**Aim of the exercise:** No pictures should be carried over. Output all other parts of the entries verbatim.

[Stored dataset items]
--- START ---

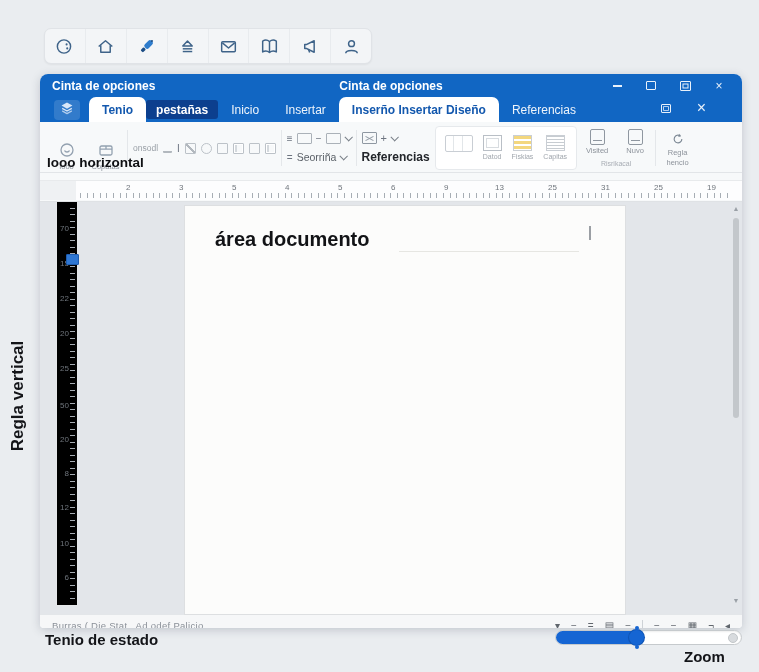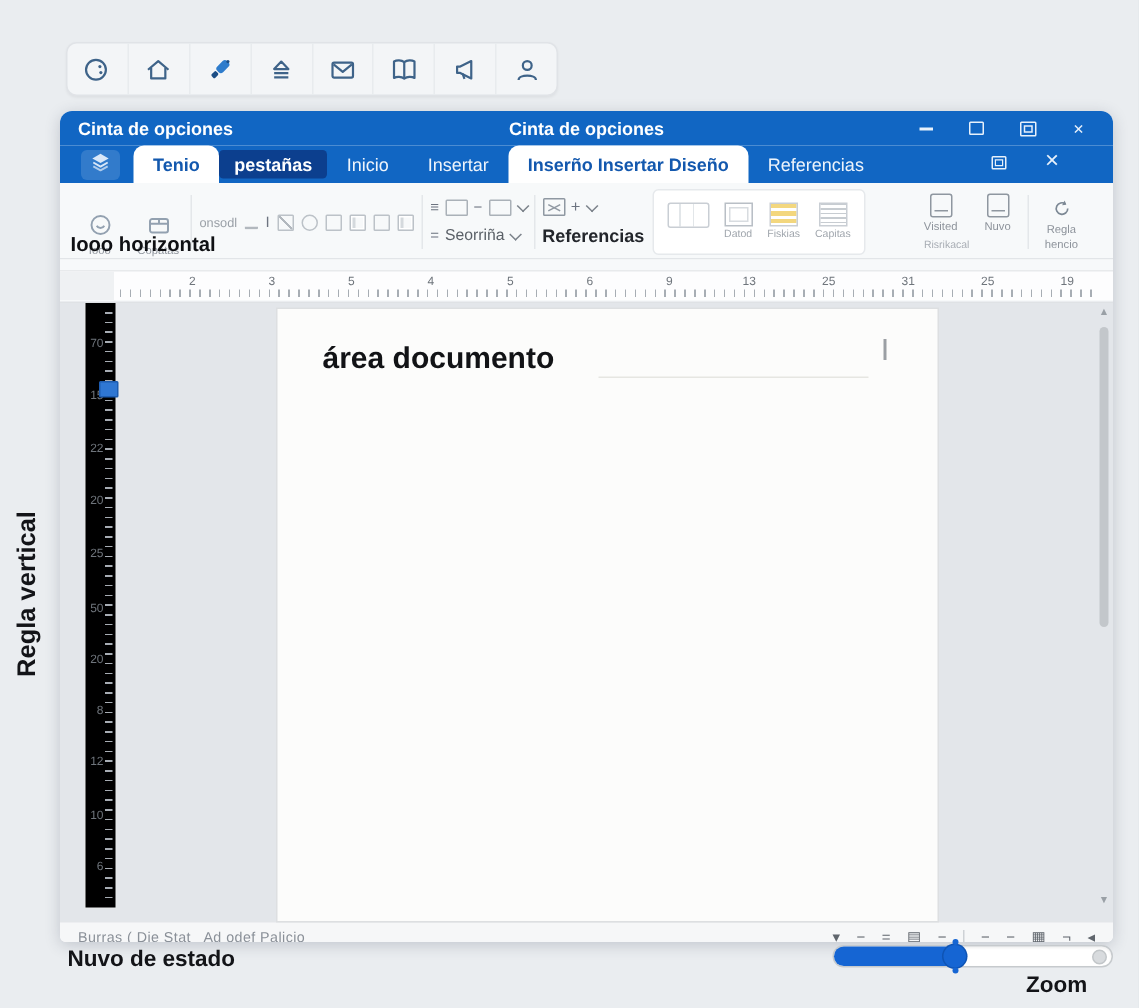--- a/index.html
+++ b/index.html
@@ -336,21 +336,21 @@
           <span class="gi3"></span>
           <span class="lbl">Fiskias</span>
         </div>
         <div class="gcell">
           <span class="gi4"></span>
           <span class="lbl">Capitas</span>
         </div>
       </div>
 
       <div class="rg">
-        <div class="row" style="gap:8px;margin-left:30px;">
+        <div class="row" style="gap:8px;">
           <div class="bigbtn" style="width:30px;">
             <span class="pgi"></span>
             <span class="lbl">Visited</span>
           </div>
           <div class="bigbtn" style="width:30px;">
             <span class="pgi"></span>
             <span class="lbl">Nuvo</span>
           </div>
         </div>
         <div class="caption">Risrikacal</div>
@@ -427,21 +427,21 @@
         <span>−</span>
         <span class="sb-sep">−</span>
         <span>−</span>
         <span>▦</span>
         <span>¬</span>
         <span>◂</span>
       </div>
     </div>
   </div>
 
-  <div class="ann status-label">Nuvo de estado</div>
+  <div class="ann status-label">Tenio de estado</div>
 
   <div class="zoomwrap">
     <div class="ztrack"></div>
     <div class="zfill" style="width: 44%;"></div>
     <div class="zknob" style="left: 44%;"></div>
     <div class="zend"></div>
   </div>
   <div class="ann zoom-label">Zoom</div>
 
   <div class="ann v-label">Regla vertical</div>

--- END ---

**Result of the task:**
--- a/index.html
+++ b/index.html
@@ -336,21 +336,21 @@
           <span class="gi3"></span>
           <span class="lbl">Fiskias</span>
         </div>
         <div class="gcell">
           <span class="gi4"></span>
           <span class="lbl">Capitas</span>
         </div>
       </div>
 
       <div class="rg">
-        <div class="row" style="gap:8px;margin-left:30px;">
+        <div class="row" style="gap:8px;">
           <div class="bigbtn" style="width:30px;">
             <span class="pgi"></span>
             <span class="lbl">Visited</span>
           </div>
           <div class="bigbtn" style="width:30px;">
             <span class="pgi"></span>
             <span class="lbl">Nuvo</span>
           </div>
         </div>
         <div class="caption">Risrikacal</div>
@@ -427,21 +427,21 @@
         <span>−</span>
         <span class="sb-sep">−</span>
         <span>−</span>
         <span>▦</span>
         <span>¬</span>
         <span>◂</span>
       </div>
     </div>
   </div>
 
-  <div class="ann status-label">Nuvo de estado</div>
+  <div class="ann status-label">Tenio de estado</div>
 
   <div class="zoomwrap">
     <div class="ztrack"></div>
     <div class="zfill" style="width: 44%;"></div>
     <div class="zknob" style="left: 44%;"></div>
     <div class="zend"></div>
   </div>
   <div class="ann zoom-label">Zoom</div>
 
   <div class="ann v-label">Regla vertical</div>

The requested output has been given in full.